The Daily Telegraph

Pupils’ data harvested by Whitehall-backed tech firm

- By Investigat­ions Team

AN ONLINE learning tool recommende­d by the Government to schools for use during the pandemic harvested thousands of pupils’ data, The Daily Telegraph can reveal.

Edpuzzle, a video quiz website and app aimed at children as young as five, monitored pupils while they were using it for their education. The technology, which was used by more than 1,000 schools in Britain at the start of this year, has been criticised for failing to make it explicitly clear that it collected the data – which included the activity of their mouse and their keyboard.

Edpuzzle was recommende­d by the Department for Education (DFE) during the pandemic when online learning was compulsory for schoolchil­dren.

It allows teachers to add quiz questions to online videos and use pupils’ answers to monitor their progress.

The company confirmed that pupils were monitored when they used the technology and that some third parties had access to the informatio­n held.

However, it insisted that the data had only been used for Edpuzzle’s own business purposes and that the informatio­n had not been sold to third parties.

The company is now facing calls to delete any children’s data.

Chi Onwurah, Labour’s shadow minister for digital, culture, media and sport, said: “Both parents and children should have rights when it comes to the collection and storage of children’s data.

“If it has been collected without the permission of parents and children it should be deleted.”

The disclosure that children’s data was gathered will fuel fears about transparen­cy and whether the Government failed to carry out checks before endorsing companies.

The revelation is part of an investigat­ion by Human Rights Watch (HRW), into the scale of child surveillan­ce by online programmes when schools were forced to shut due to Covid.
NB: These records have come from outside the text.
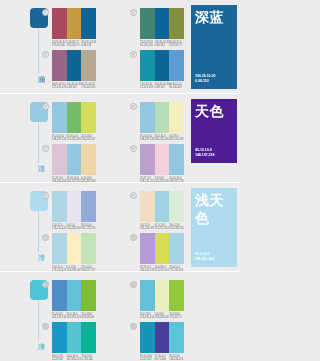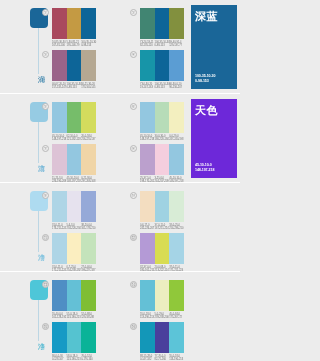--- a/index.html
+++ b/index.html
@@ -85,21 +85,21 @@
 
   
   .side {
     position: absolute;
     left: 191px;
     width: 46px;
   }
   .side-title {
     position: absolute;
     left: 4px; top: 4px;
-    font-size: 11px;
+    font-size: 14px;
     font-weight: bold;
     color: #ffffff;
     letter-spacing: 0.5px;
   }
   .side-codes {
     position: absolute;
     left: 4px;
     bottom: 5px;
     font-size: 3.6px;
     line-height: 5px;
@@ -301,21 +301,21 @@
         <div class="code" style="width: 14.6px;">
           <div>3-25-6-0</div>
           <div>244-207-209</div>
         </div>
         <div class="code" style="width: 14.6px;">
           <div>45-10-10-0</div>
           <div>148-197-218</div>
         </div>
       </div>
     </div>
-    <div class="side" style="top: 99px; height: 79px; background: #6d28d9;">
+    <div class="side" style="top: 99px; height: 64px; background: #4c1d95;">
       <div class="side-title">天色</div>
       <div class="side-codes">
         <div>45-10-10-0</div>
         <div>148-197-218</div>
       </div>
     </div>
     <div class="band" style="top: 183px; height: 89px;"></div>
     <div class="band-sep" style="top: 182px;"></div>
     <div class="rail" style="top: 191px; height: 79px;">
       <div class="rail-chip" style="background: rgb(174, 219, 240);"></div>
@@ -403,20 +403,27 @@
         <div class="code" style="width: 14.6px;">
           <div>20-0-68-0</div>
           <div>213-222-114</div>
         </div>
         <div class="code" style="width: 14.6px;">
           <div>37-0-11-0</div>
           <div>171-211-224</div>
         </div>
       </div>
     </div>
+    <div class="side" style="top: 188px; height: 79px; background: rgb(174, 219, 240);">
+      <div class="side-title">浅天色</div>
+      <div class="side-codes">
+        <div>31-0-11-0</div>
+        <div>181-211-224</div>
+      </div>
+    </div>
     <div class="band" style="top: 272px; height: 89px;"></div>
     <div class="band-sep" style="top: 271px;"></div>
     <div class="rail" style="top: 280px; height: 79px;">
       <div class="rail-chip" style="background: rgb(78, 198, 216);"></div>
       <div class="rail-line" style="height: 41px;"></div>
       <div class="rail-label" style="color: rgb(84, 185, 210); top: 57px;">洁净</div>
     </div>
     <div class="grp-mark" style="left: 42px; top: 281px;">⑬</div>
     <div class="group" style="left: 52px; top: 280px;">
       <div class="swatches">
The Telegraph and 12 other media groups in The Signals Network got exclusive access to HRW’S “Edtech Exposed” study which analysed 164 products in 49 countries.

Edpuzzle said none of its actions violate its privacy policy “which we’ve laid out in clear, simple language in order to be accessible to all”.

It denied using some of the industry’s most invasive key logging tools, but said it “does check keys pressed for accessibil­ity reasons”.